ActualitésPyrénées-Orientales

Perpignan : un homme tué par arme à feu dans le quartier Saint-Mathieu

3 mai 2021 à 9h08 par John Bourgeois

Le drame s'est produit dans la soirée de ce dimanche 2 mai.


Nouveau drame dans le centre-ville de Perpignan. Un homme a été tué par balles dans le quartier Saint-Mathieu ce dimanche 2 mai au soir. Les secours ont été mobilisés aux alentours de 23 heures à l'angle des rues Jacques Dugommier et Camille Jourdan. Une enquête a tout de suite été ouverte pour homicide volontaire, confiée à la police judiciaire perpignanaise. Des agents étaient sur les lieux ce lundi matin pour les premières investigations. 

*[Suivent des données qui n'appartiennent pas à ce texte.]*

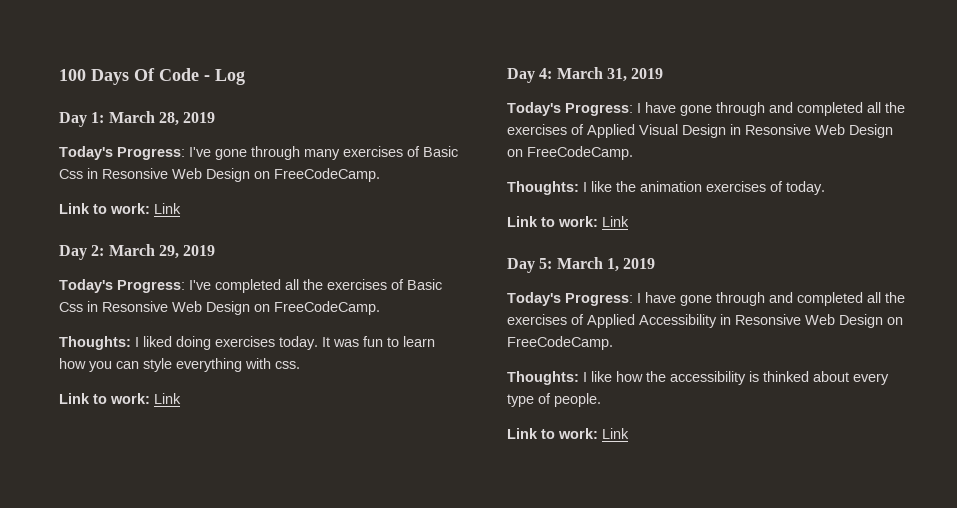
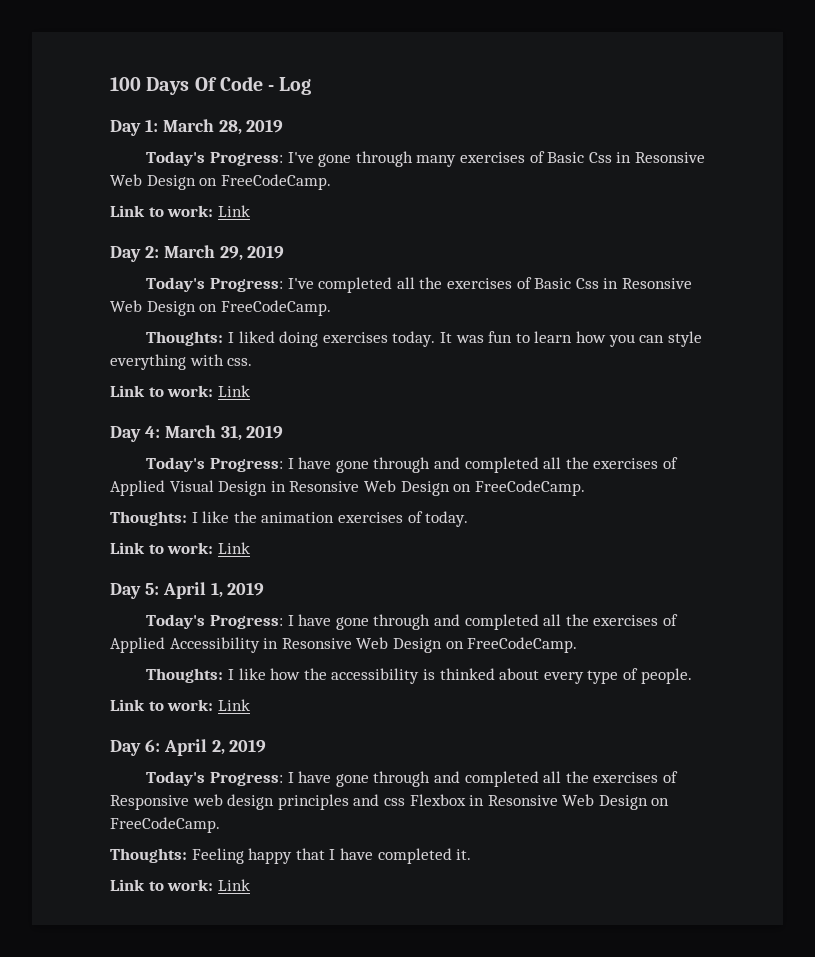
- Day 5: March 1, 2019
+ Day 5: April 1, 2019
+ Day 6: April 2, 2019
+ Today's Progress: I have gone through and completed all the exercises of Responsive web design principles and css Flexbox in Resonsive Web Design on FreeCodeCamp.
+ Thoughts: Feeling happy that I have completed it.
+ Link to work: Link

Un problème de couple à l'origine du meurtre

Selon nos informations, c’est un étranger en situation irrégulière qui aurait été retrouvé décédé dans la rue. L'homme âgé de 31 ans né en Algérie aurait été atteint par un coup de feu. Selon différents témoignages, tout serait parti d'une altercation entre trois individus.

L'origine semblerait être un problème de coeur. Une jeune femme était en couple avec le défunt, avant que ce dernier ne soit incarcéré à la prison de Perpignan. Pendant ce temps-là, elle aurait eu une relation avec un autre homme, le principal suspect du meurtre. Ce dernier n'aurait alors pas apprécié qu'elle retourne avec son ex-compagnon à sa sortie de prison. C'est ainsi qu'il serait venu régler ses comptes ce dimanche soir, en compagnie de son frère. Après une altercation virulente, dont a été témoin une habitante, l'un des deux frères a tiré sur la victime, qui n'a pu faire que quelques mètres avant de s'écrouler. Les secours dépéchés sur place n'ont rien pu faire. 

"J'ai entendu ce bruit énorme avec ma fille, ce grand "boum", c'est comme si la maison tremblait, c'était violent", nous confiait Bénédicte. Elle qui habite la rue où s'est déroulé le drame était encore sous le choc ce lundi matin. "Je suis allée ensuite sur la terrasse, pour regarder et j'ai vu ce jeune allongé par terre, c'était terrible."

Pour l'heure, les deux suspects auraient été identifiés, mais seraient toujours en fuite.